**REQUIREMENT**
Transcribe exactly the line in which "discount: 50.00 -> 48.10" occurs, plus every line that comes after it up to the end of the entries.

DATA PROVIDED section start

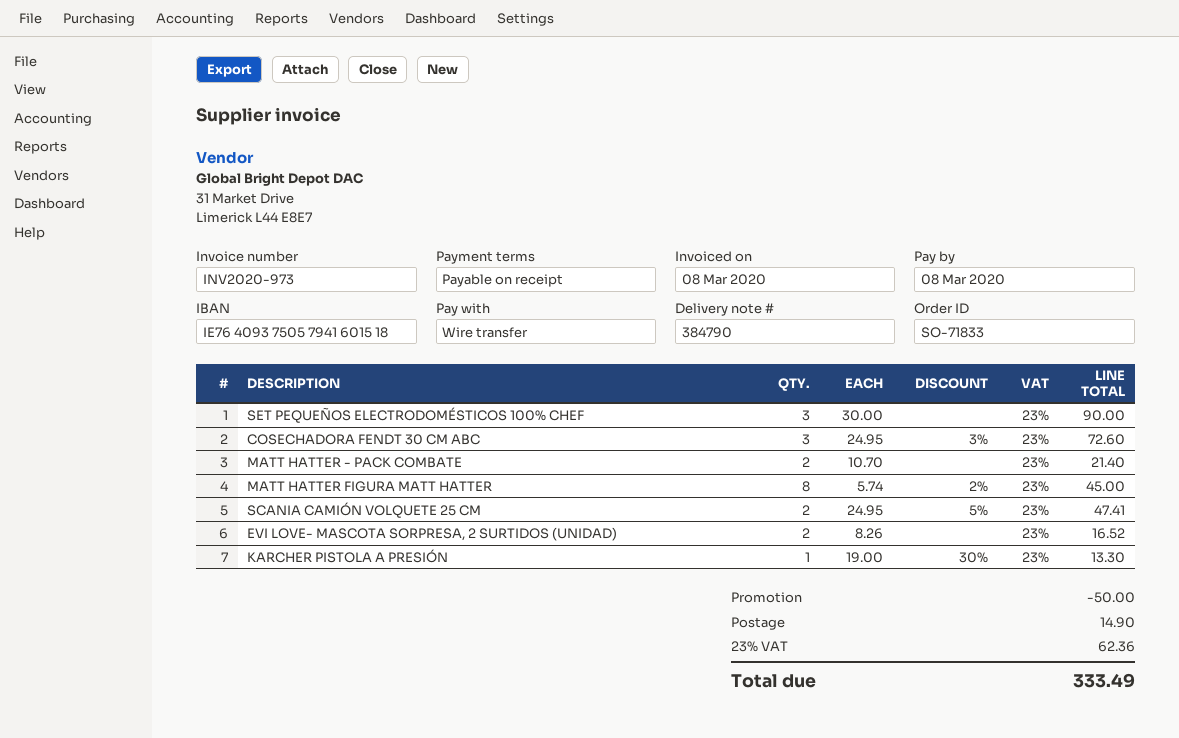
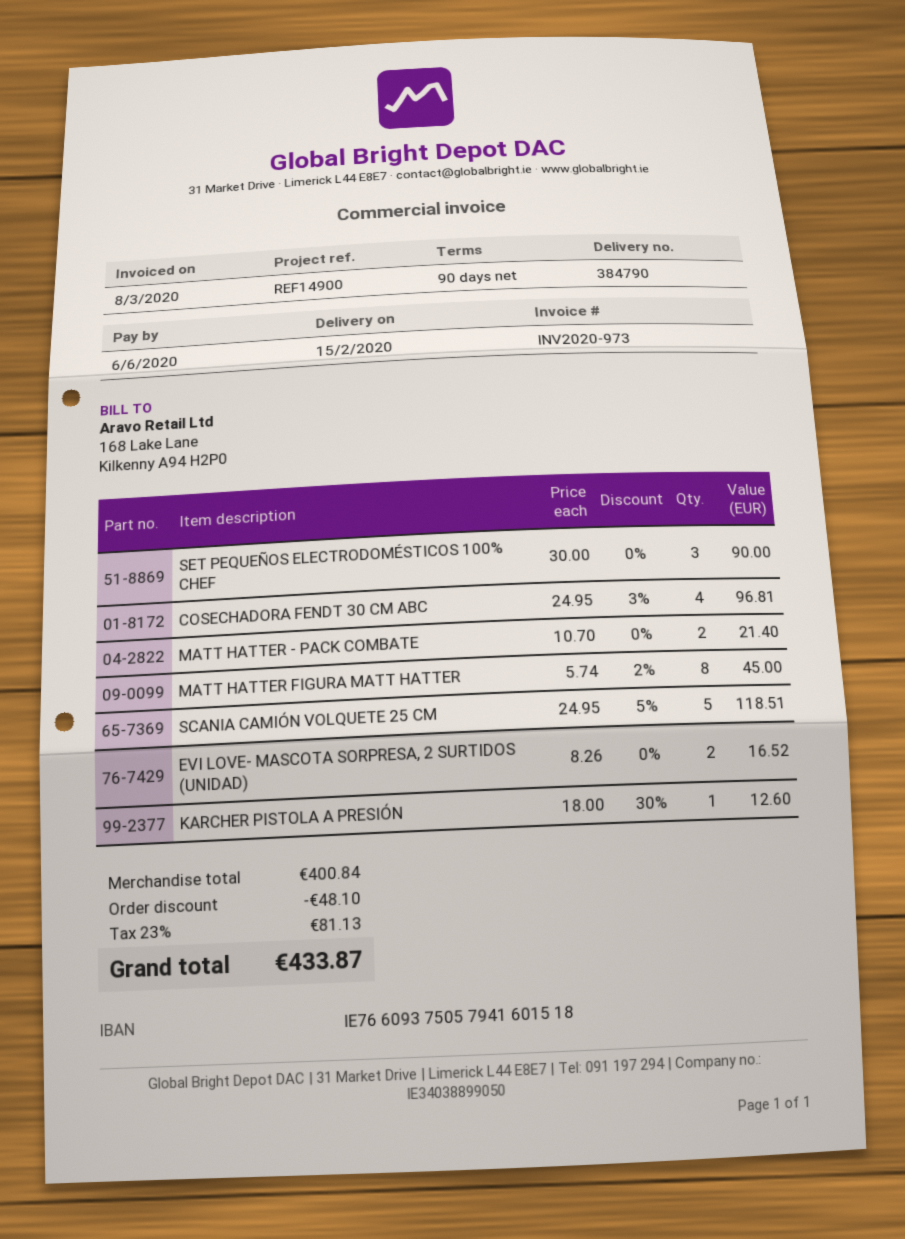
payment terms: on receipt -> 90 days
due date: 2020-03-08 -> 2020-06-06
bank account: IE76409375057941601518 -> IE76609375057941601518
COSECHADORA FENDT 30 CM ABC: 3 x 24.95 - 3% = 72.60 -> 4 x 24.95 - 3% = 96.81
SCANIA CAMIÓN VOLQUETE 25 CM: 2 x 24.95 - 5% = 47.41 -> 5 x 24.95 - 5% = 118.51
KARCHER PISTOLA A PRESIÓN: 1 x 19.00 - 30% = 13.30 -> 1 x 18.00 - 30% = 12.60
discount: 50.00 -> 48.10
shipping: 14.90 -> none
tax: 23% = 62.36 -> 23% = 81.13
total: 333.49 -> 433.87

DATA PROVIDED section end

**ANSWER SPACE**
discount: 50.00 -> 48.10
shipping: 14.90 -> none
tax: 23% = 62.36 -> 23% = 81.13
total: 333.49 -> 433.87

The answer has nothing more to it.